Devşirmeye karşı değilim fakat…

Dünyanın her yerinde devşirme dediğimiz tipten atletler vardır. Bunların transfer edilme biçimleri değişim gösterir. Kiminde insani nedenler vardır, kiminde sportif. Fakat kimi de vardır ki, yalnızca “duygusal” nedenlerle gelir.
Bu girizgahı neden yaptım? Bir müddettir Türk spor teşkilatının birçok spor kolunda belli muvaffakiyetler elde etmiş atletleri transfer ettiği yahut etmek üzere olduğu haberleri geliyor. Bilhassa atletizmde Olimpiyat Şampiyonu Jamaikalı diskçi Roje Stona ve yeniden birebir ülkeden Olimpiyat üçüncüsü gülleci isimleri net olarak söylem ediliyor. Bu devşirme siyasetinin atletizmle sonlu kalmayacağı da söyleniyor.
Kendinizin yetiştirmediği sporcuyu almanın mantıklı yanları olabilir. Bilhassa kimi acil durumlarda. 2012-2013 devrinde neredeyse seçkin atletlerimizin tamamına yakını doping cezası almıştı. O zamanki alımları anlamak mümkündü. Esasen o vakit gelen Yasmani Copello, Ramil Guliyev ve Yasemin Can üzere sportmenler, uygun tesirler yaptılar. Biz de o ortada Eda Tuğsuz, Ersu Şaşma, Necati Er, Berke Akçam, İsmail Nezir, Tuğba Danışmaz üzere memleketler arası karşılığı olan sportmenler yetiştirdik.

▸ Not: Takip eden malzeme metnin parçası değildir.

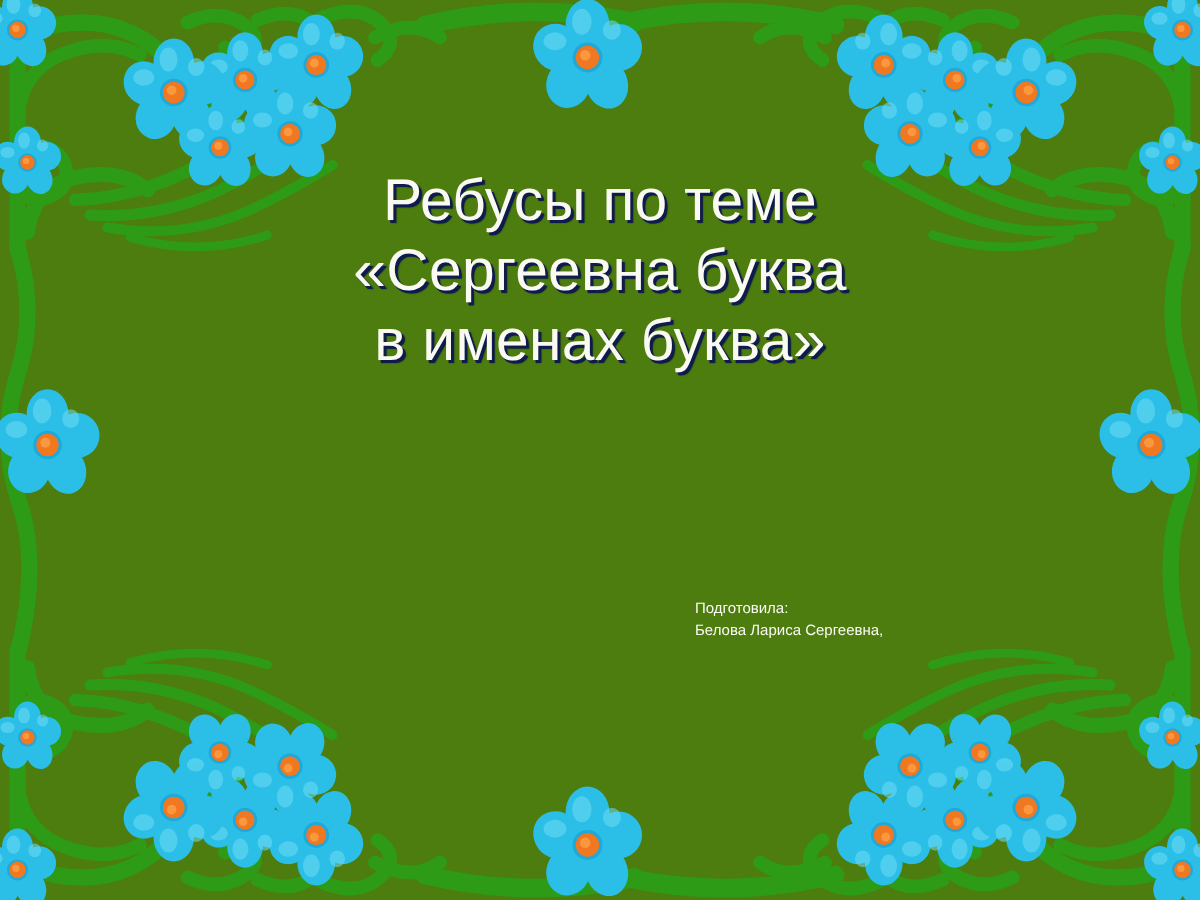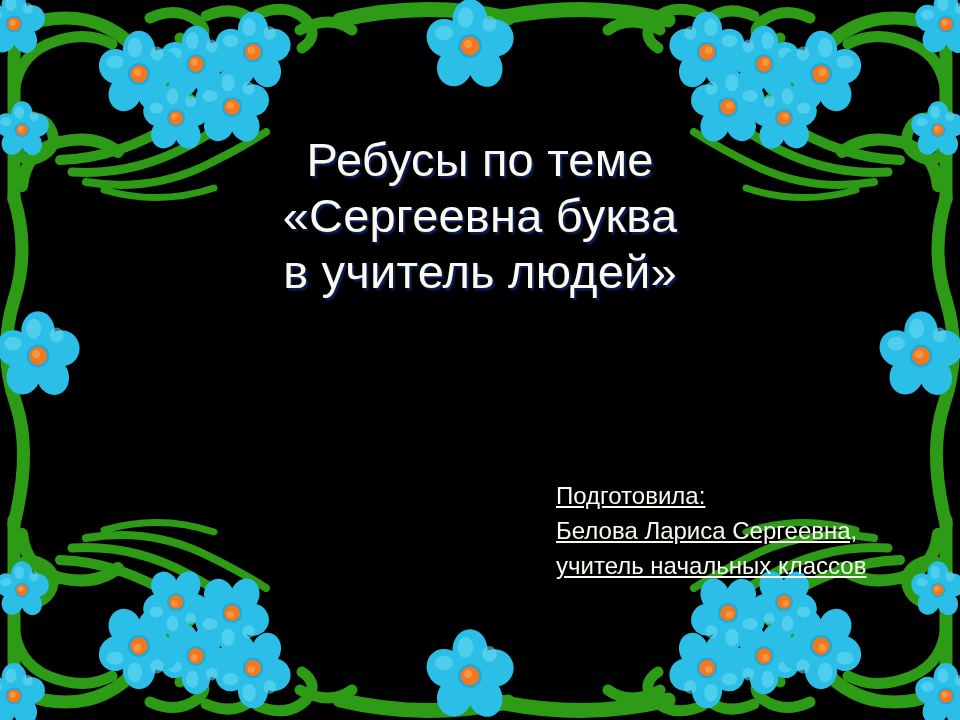--- a/index.html
+++ b/index.html
@@ -46,32 +46,31 @@
   }
   
   #author-block {
     position: absolute;
     left: 556px;
     top: 478px;
     width: 340px;
     text-align: left;
   }
   #author-block .aline {
-    font-size: 24px;
+    font-size: 12px;
     line-height: 1.46;
     color: #FBFBF4;
     font-weight: normal;
     white-space: nowrap;
-    text-decoration: underline;
   }
 </style>
 </head>
 <body>
 
-<div id="slide" style="background: #000000;">
+<div id="slide" style="background: #4d7c0f;">
 
   <svg id="frame-svg" viewBox="0 0 960 720" aria-hidden="true">
     <defs>
 
       <g id="flower">
         <g>
           <ellipse cx="0" cy="-20" rx="13.5" ry="16" fill="#2BBFE8"></ellipse>
           <ellipse cx="19" cy="-6.2" rx="15.5" ry="13" fill="#2BBFE8" transform="rotate(72)"></ellipse>
           <ellipse cx="11.8" cy="16.2" rx="14" ry="15" fill="#2BBFE8" transform="rotate(144)"></ellipse>
           <ellipse cx="-11.8" cy="16.2" rx="14.5" ry="14.5" fill="#2BBFE8" transform="rotate(216)"></ellipse>
@@ -156,22 +155,21 @@
     <use href="#flower" transform="translate(946,696) scale(0.92)"></use>
     <use href="#flower" transform="translate(938,130) scale(0.80)"></use>
     <use href="#flower" transform="translate(22,130) scale(0.80)"></use>
     <use href="#flower" transform="translate(938,590) scale(0.80)"></use>
     <use href="#flower" transform="translate(22,590) scale(0.80)"></use>
   </svg>
 
   <div id="title-block">
     <div class="tline" style="color: rgb(250, 250, 242); text-shadow: rgb(13, 27, 77) 2px 2px 0px, rgba(8, 18, 60, 0.85) 2.5px 2.5px 1px;">Ребусы по теме</div>
     <div class="tline" style="color: rgb(250, 250, 242); text-shadow: rgb(13, 27, 77) 2px 2px 0px, rgba(8, 18, 60, 0.85) 2.5px 2.5px 1px;">«Сергеевна буква</div>
-    <div class="tline" style="color: rgb(250, 250, 242); text-shadow: rgb(13, 27, 77) 2px 2px 0px, rgba(8, 18, 60, 0.85) 2.5px 2.5px 1px;">в учитель людей»</div>
+    <div class="tline" style="color: rgb(250, 250, 242); text-shadow: rgb(13, 27, 77) 2px 2px 0px, rgba(8, 18, 60, 0.85) 2.5px 2.5px 1px;">в именах буква»</div>
   </div>
 
   <div id="author-block">
     <div class="aline" style="color: rgb(251, 251, 244);">Подготовила:</div>
     <div class="aline" style="color: rgb(251, 251, 244);">Белова Лариса Сергеевна,</div>
-    <div class="aline" style="color: rgb(251, 251, 244);">учитель начальных классов</div>
   </div>
 
 </div>
 
 </body></html>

Bunun yanında bu eski küme devşirmelerin tahminen Ramil dışında tamamı kendi ülkeleri ismine değişik nedenlerle yarışamıyordu. İşin insani istikameti de vardı.
Şu anda yapılan ise hazır atletleri para verip almak. Bir çeşit spor aracılığıyla ülke propagandası için para harcanıyor. Fakat bunun genç atlet yetiştirme gayemizin hiç olmadığını da gösterdiğini itiraf etmemiz gerekiyor. Los Angeles Olimpiyatları’nda bu biçimde alacağımız madalyalar ne kadar kalıcı olacak? Muhakkak ki maksat günü kurtarmak.
Devşirme atlete gerçek vakitte ve yanlışsız oranda yapılması kuralıyla karşı değilim. Ancak böylesi meşakkat verecek.